* _WHAT THE TASK REQUIRES_
Every entry below should be repeated exactly; the pictures should not.

* _DATA FOR THIS EXERCISE_
────────────────────────────────────────

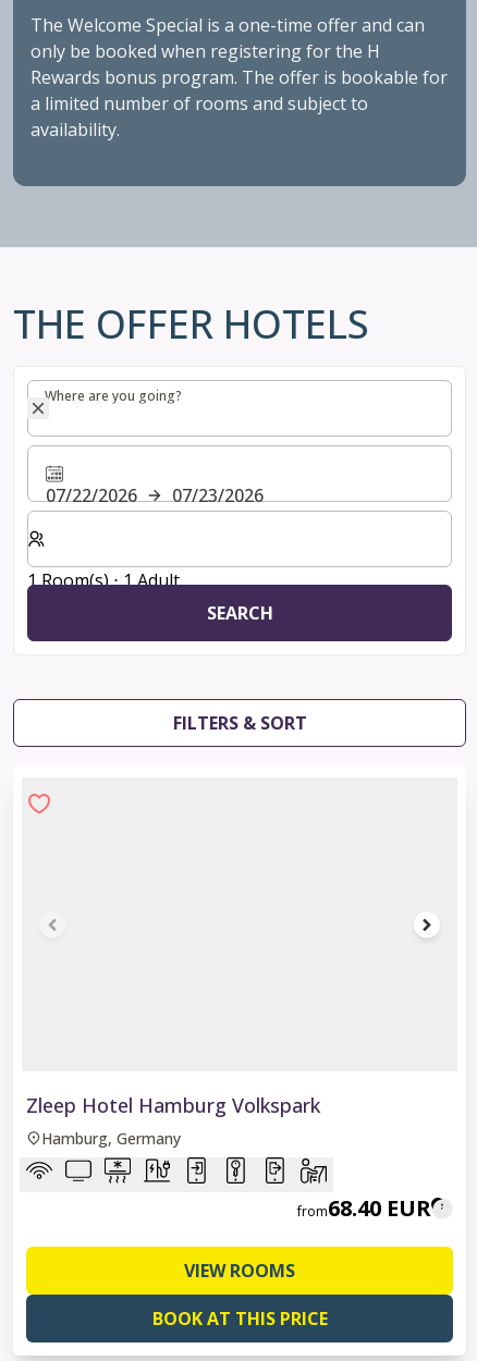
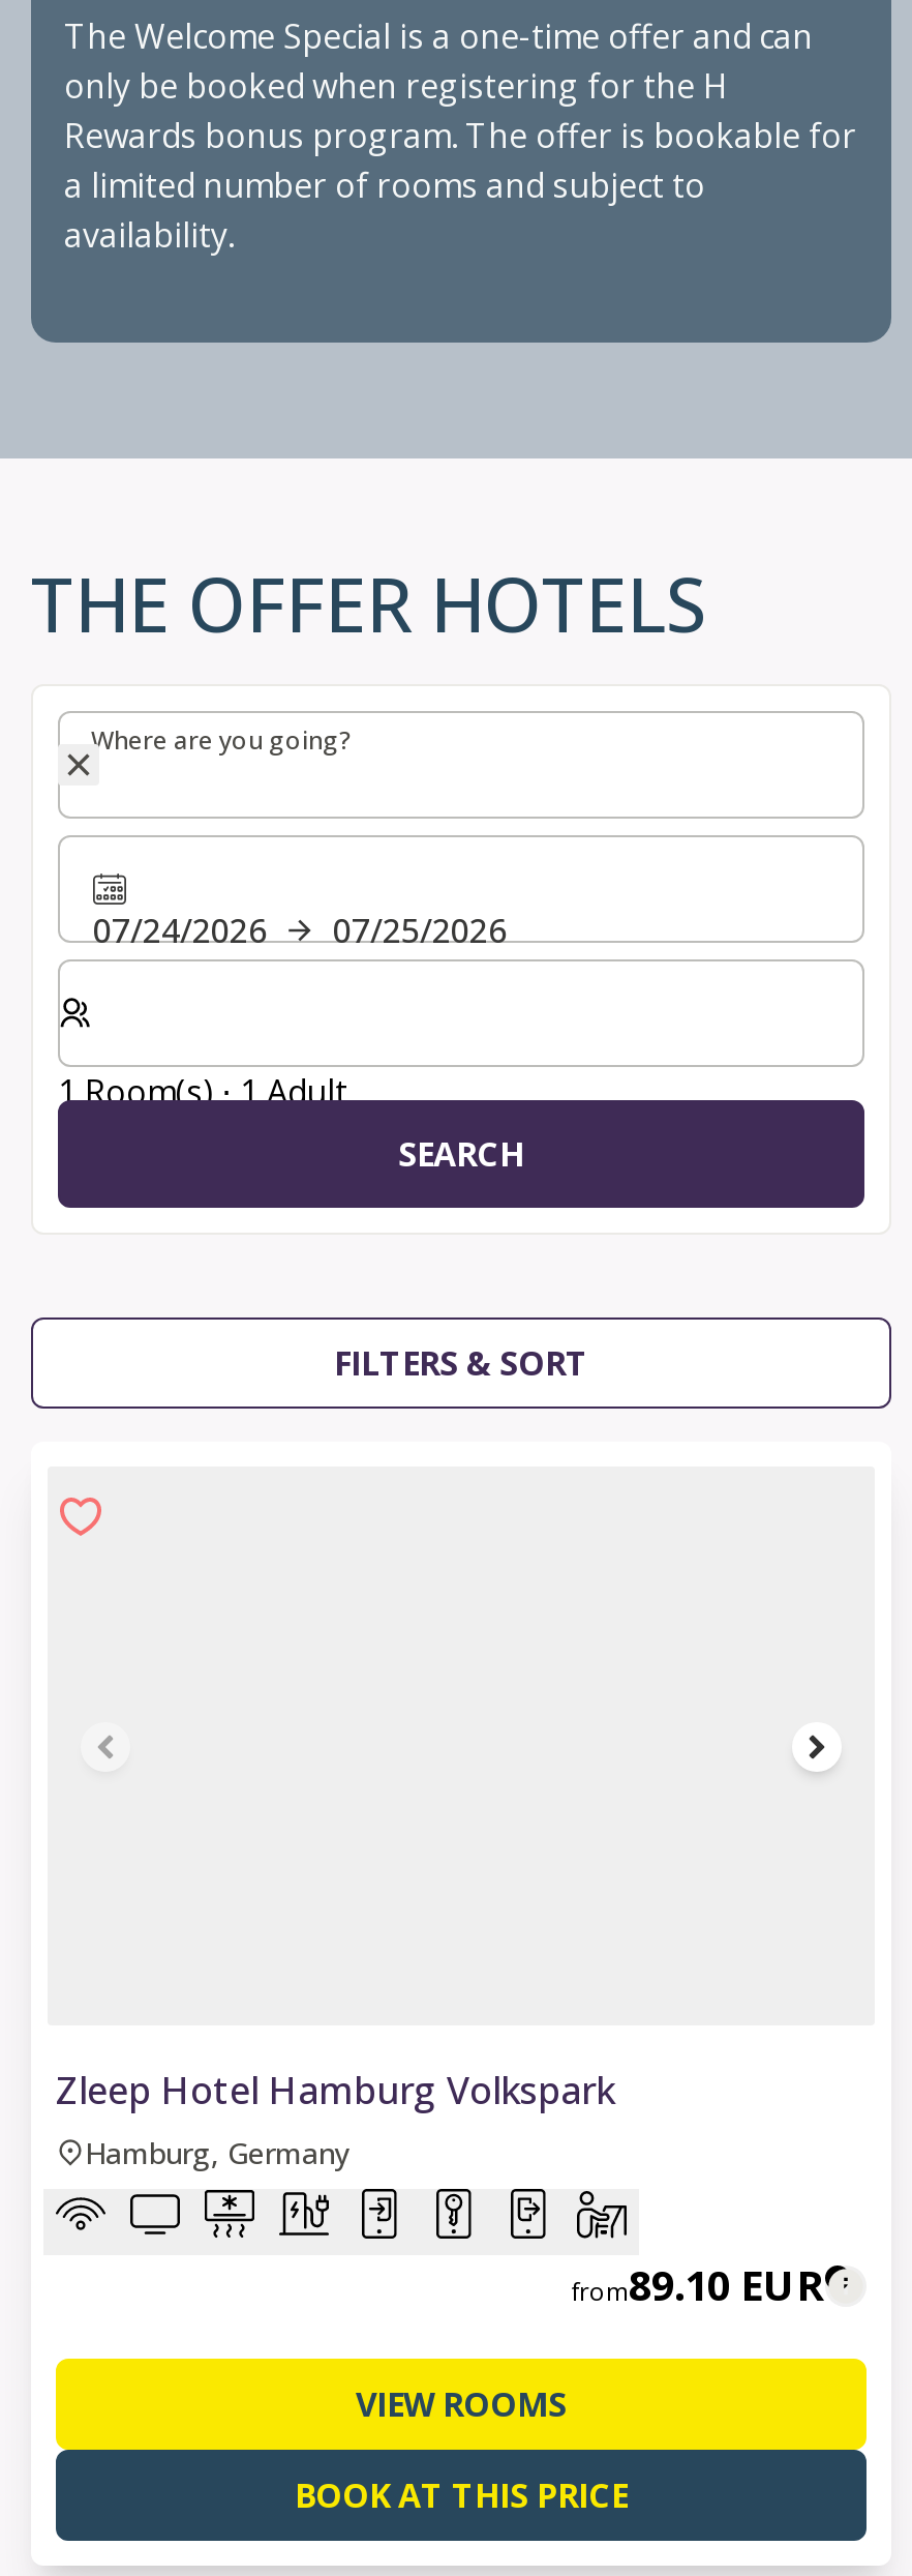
[46,484,137,508] 07/22/2026 -> [93,908,267,954] 07/24/2026
[172,484,264,508] 07/23/2026 -> [333,908,507,954] 07/25/2026
[297,1194,431,1223] from68.40 EUR -> [571,2258,825,2314] from89.10 EUR

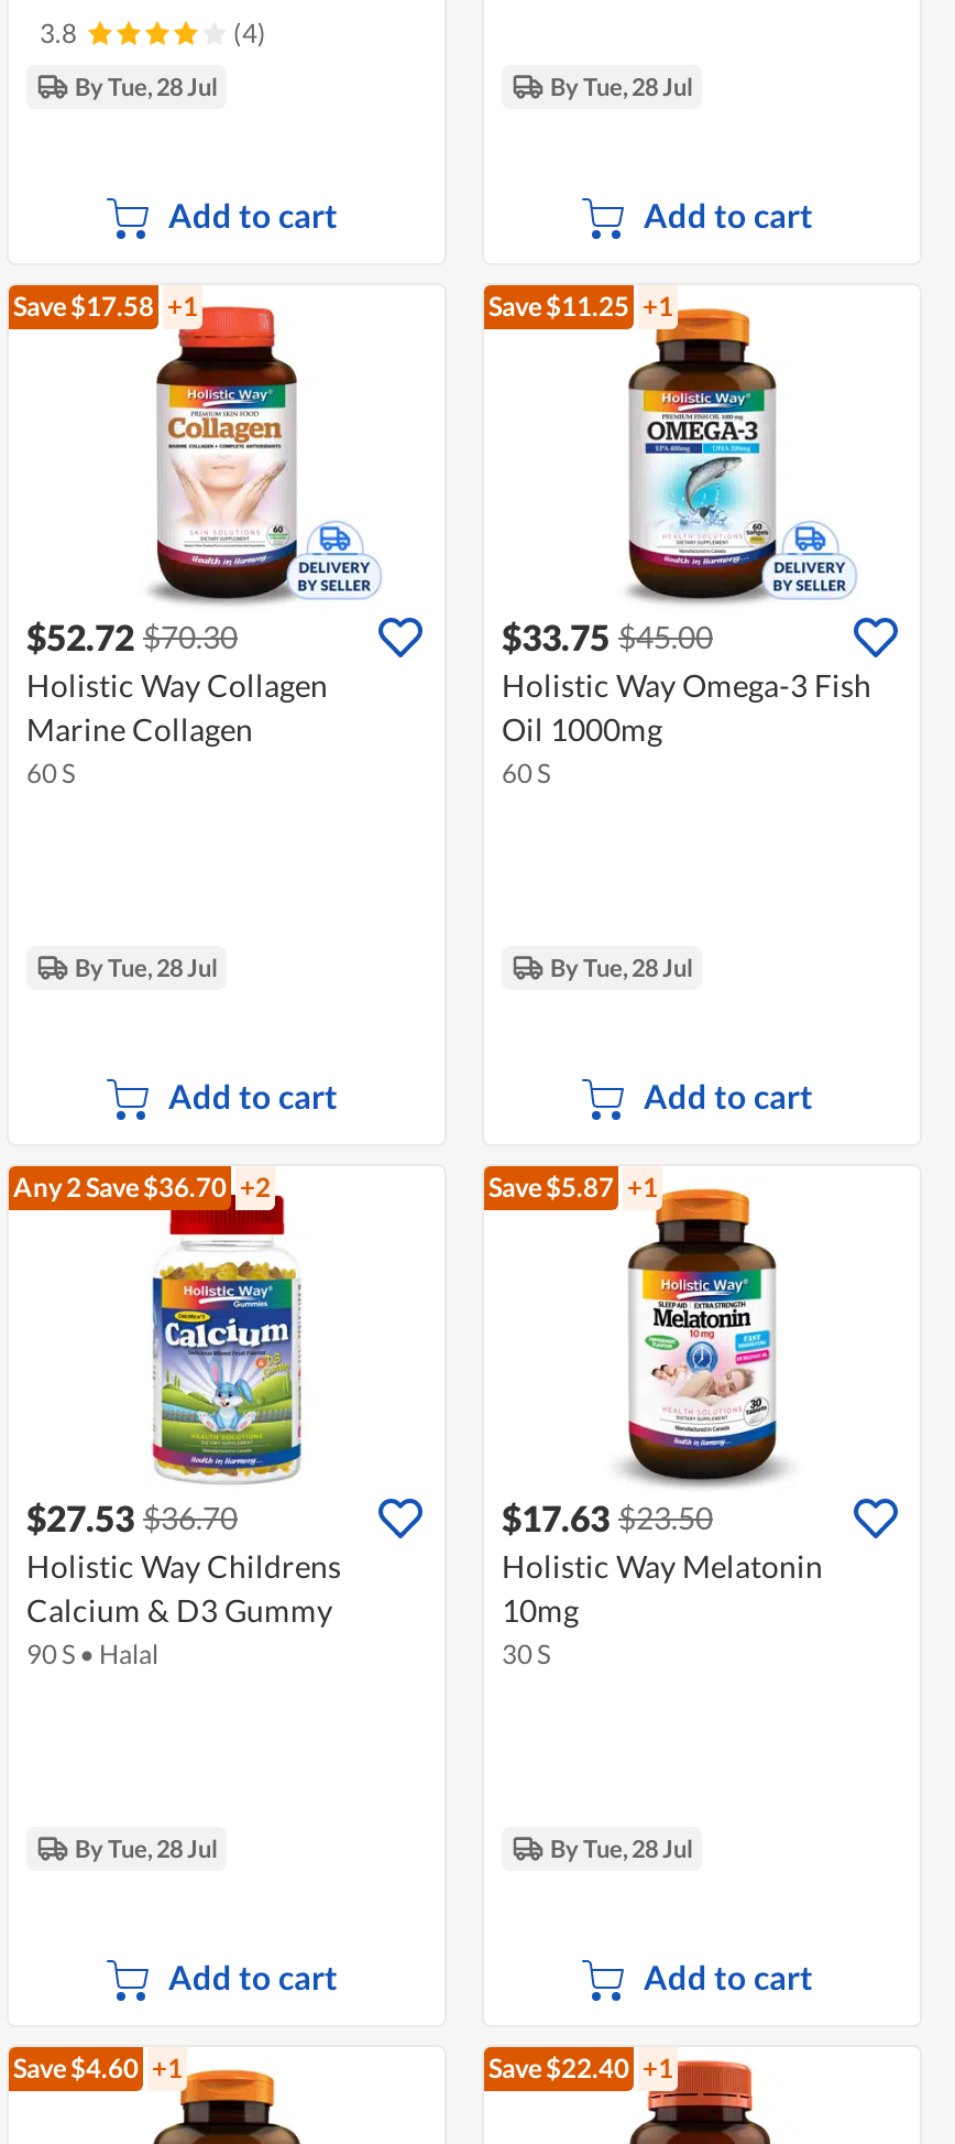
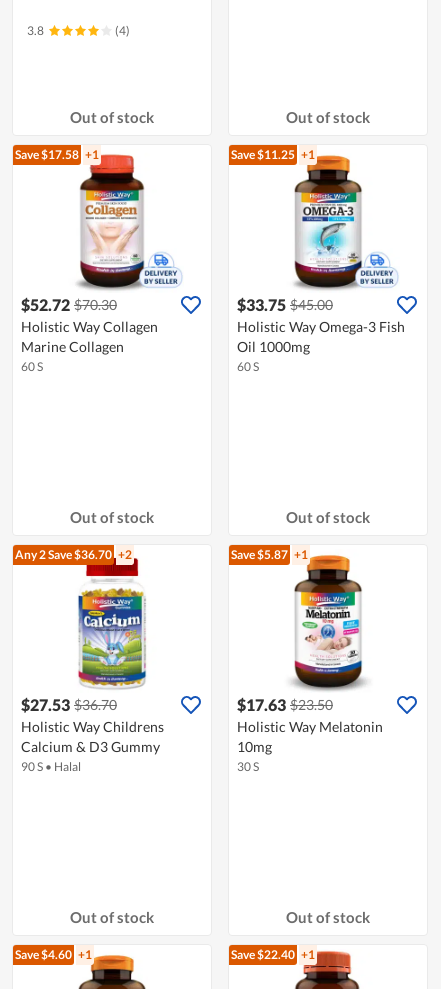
[75,72,338,235] By Tue, 28 Jul | Add to cart -> [70,108,154,126] Out of stock
[550,72,813,235] By Tue, 28 Jul | Add to cart -> [286,108,370,126] Out of stock
[75,953,338,1116] By Tue, 28 Jul | Add to cart -> [70,508,154,526] Out of stock
[550,953,813,1116] By Tue, 28 Jul | Add to cart -> [286,508,370,526] Out of stock
[75,1834,338,1997] By Tue, 28 Jul | Add to cart -> [70,908,154,926] Out of stock
[550,1834,813,1997] By Tue, 28 Jul | Add to cart -> [286,908,370,926] Out of stock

────────────────────────────────────────

* _COMPLETED EXERCISE_
[46,484,137,508] 07/22/2026 -> [93,908,267,954] 07/24/2026
[172,484,264,508] 07/23/2026 -> [333,908,507,954] 07/25/2026
[297,1194,431,1223] from68.40 EUR -> [571,2258,825,2314] from89.10 EUR

[75,72,338,235] By Tue, 28 Jul | Add to cart -> [70,108,154,126] Out of stock
[550,72,813,235] By Tue, 28 Jul | Add to cart -> [286,108,370,126] Out of stock
[75,953,338,1116] By Tue, 28 Jul | Add to cart -> [70,508,154,526] Out of stock
[550,953,813,1116] By Tue, 28 Jul | Add to cart -> [286,508,370,526] Out of stock
[75,1834,338,1997] By Tue, 28 Jul | Add to cart -> [70,908,154,926] Out of stock
[550,1834,813,1997] By Tue, 28 Jul | Add to cart -> [286,908,370,926] Out of stock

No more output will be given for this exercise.